The Board also examined the preliminary consolidated results of the financial year 2017.
The main results are set out below:
Gross Operating Margin (EBITDA) came to 1.2 billion euros, essentially in line with the previous year (1.2 billion euros at December 31, 2016), which however included the EPCG contribution for 69 million euros: ruling out this contribution in both years, the Group EBITDA was up by over 30 million euros (around +3%).
Net of the non-recurring items equal to about +60 million euros in 2017 (around +130 million euros in 2016) and the EPCG contribution stated above, the Gross Operating Margin amounted to 1.1 billion euros (1.0 billion euros in 2016; +10%). All Business Units had an ordinary result above that recorded in the financial year 2016. Excellent Generation results were obtained without the planned sale of the stock of Green Certificates, which are still available as of 12.31.2017 (636 GWh, corresponding to around 63 million euros).

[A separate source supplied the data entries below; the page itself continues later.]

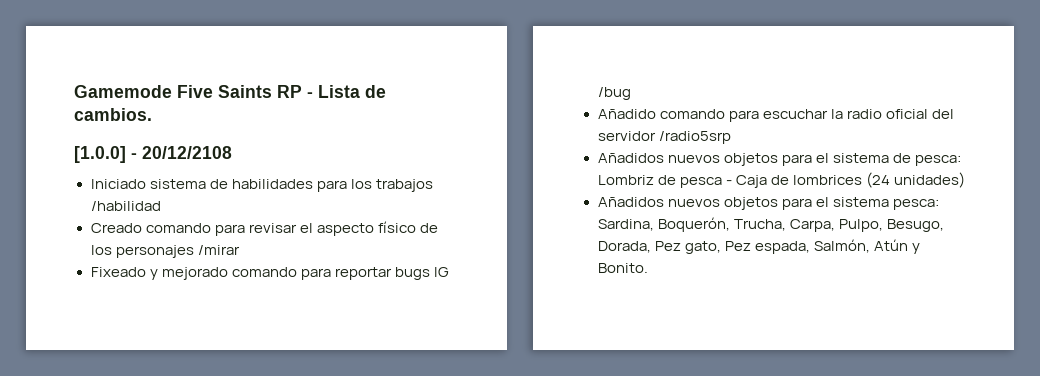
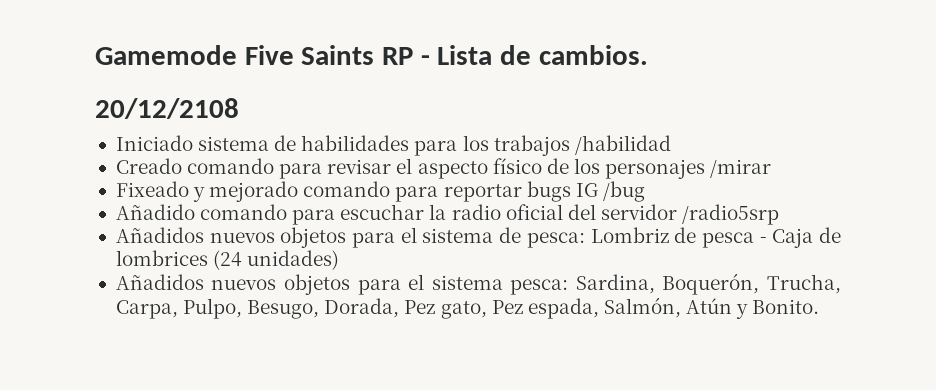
- [1.0.0] - 20/12/2108
+ 20/12/2108

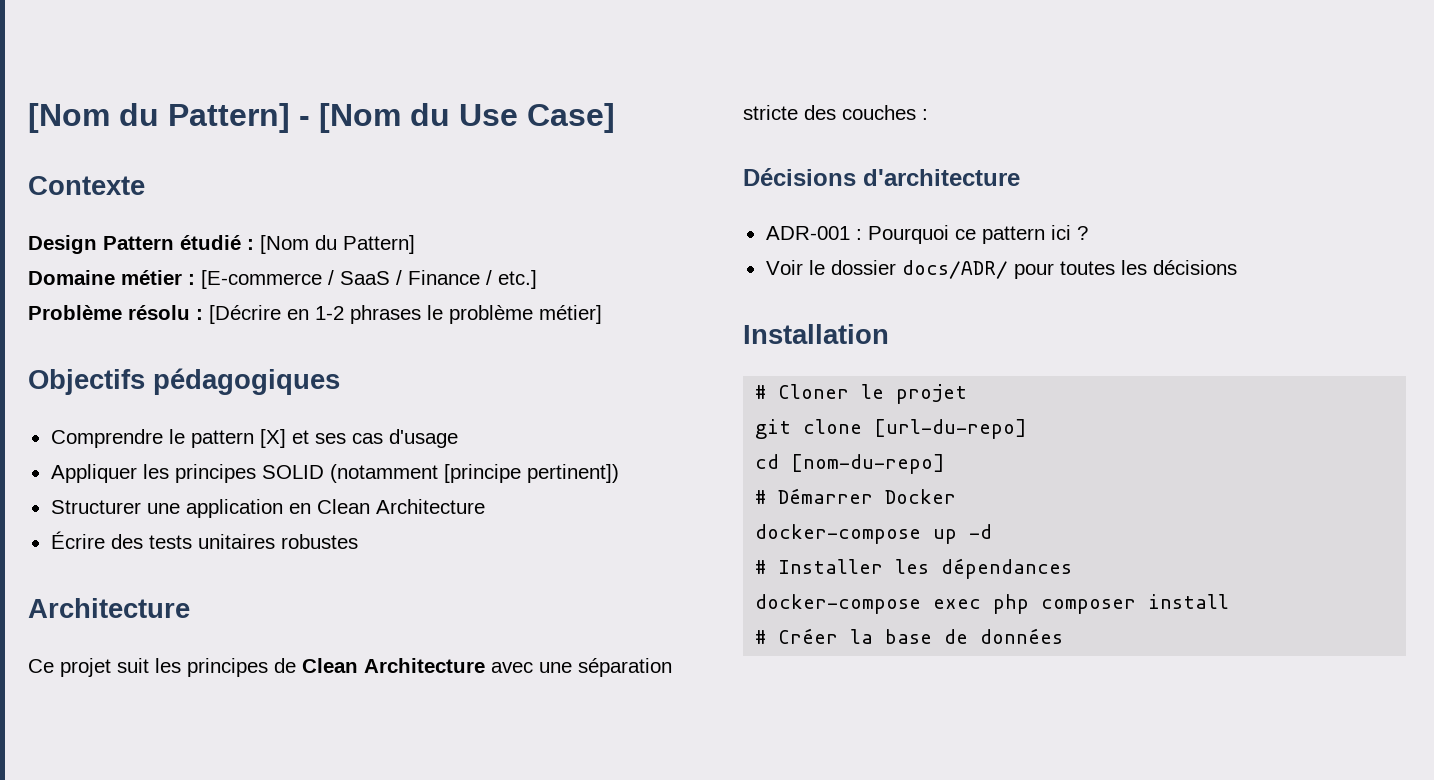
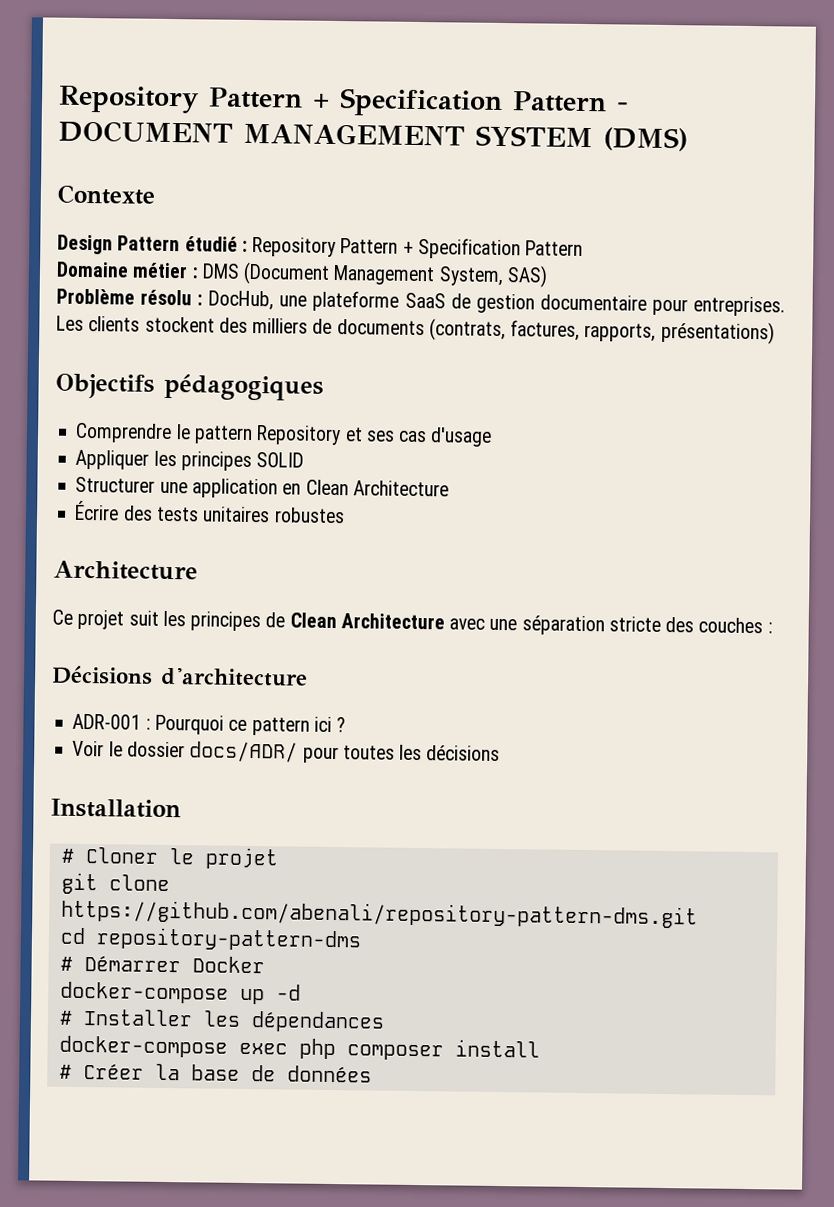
- [Nom du Pattern] - [Nom du Use Case]
+ Repository Pattern + Specification Pattern - DOCUMENT MANAGEMENT SYSTEM (DMS)
- Design Pattern étudié : [Nom du Pattern]
- Domaine métier : [E-commerce / SaaS / Finance / etc.]
- Problème résolu : [Décrire en 1-2 phrases le problème métier]
+ Design Pattern étudié : Repository Pattern + Specification Pattern
+ Domaine métier : DMS (Document Management System, SAS)
+ Problème résolu : DocHub, une plateforme SaaS de gestion documentaire pour entreprises. Les clients stockent des milliers de documents (contrats, factures, rapports, présentations)
- Comprendre le pattern [X] et ses cas d'usage
+ Comprendre le pattern Repository et ses cas d'usage
- Appliquer les principes SOLID (notamment [principe pertinent])
+ Appliquer les principes SOLID
- git clone [url-du-repo]
+ git clone https://github.com/abenali/repository-pattern-dms.git
- cd [nom-du-repo]
+ cd repository-pattern-dms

Pre-tax profit amounted to around 489 million euros (372 million euros in 2016 restated), net of impairment losses of assets and goodwill for a total of 94 million euros. The impairment test led to impairment losses of 34 million euros of goodwill allocated on the CGU Electricity Networks; the remaining part of the impairment losses, 60 million euros, is due to the adjustment of the asset value to the EPCG PUT Option value (250 million euros). Note that the exercising of the PUT Option also had a negative effect on the pre-tax profit for around 26 million euros due to the discounting of the seven equivalent annual instalments set to be received from the Montenegro Government.
Investments, of 450 million euros – excluding the amount paid for M&A transactions concluded in 2017 and the EPCG contribution – up by 29% on 2016 (349 million euros in the previous financial year). Above all, investments made by the Environment (+55%) and the Networks and Heat (+8%) were up.
Net Financial Position amounting to around 3.23 billion euros was up by around 90 million euros on December 31, 2016. The cash flow generation net of the effect of the M&A transactions (about 100 million euros) and the deconsolidation of the active NFP of EPCG (206 million euros) was positive and higher than 200 million euros. The NFP/EBITDA ratio went from 2.5x to 2.7x.
“We are really happy that another year has ended on a very positive note, which saw us increase our investments in the territories and operational efficiency in line with our strategic plan,” commented the CEO Valerio Camerano. “The economic-financial results confirm the company’s capacity to grow in all the chosen industrial areas. Having repeated a year like 2016, a record year marked by exceptional non-recurring income, is cause for great satisfaction for the management and employees of A2A.”
“This is the end of a very positive year for A2A,” declared Giovanni Valotti, Chairman of the Group. “The economic-financial results are accompanied by the consolidation of the growth process and strategic reorientation of the company. Competitiveness, innovation and sustainability are the drivers on which we will continue to base our ambitious development projects.”
The draft consolidated financial statements of the A2A Group will be examined, as per the financial calendar already given out, during the meeting of the Board of Directors scheduled for March 20, 2018.
The preliminary figures given above do not include the tax effects currently being assessed and are still subject to auditing by the auditing firm.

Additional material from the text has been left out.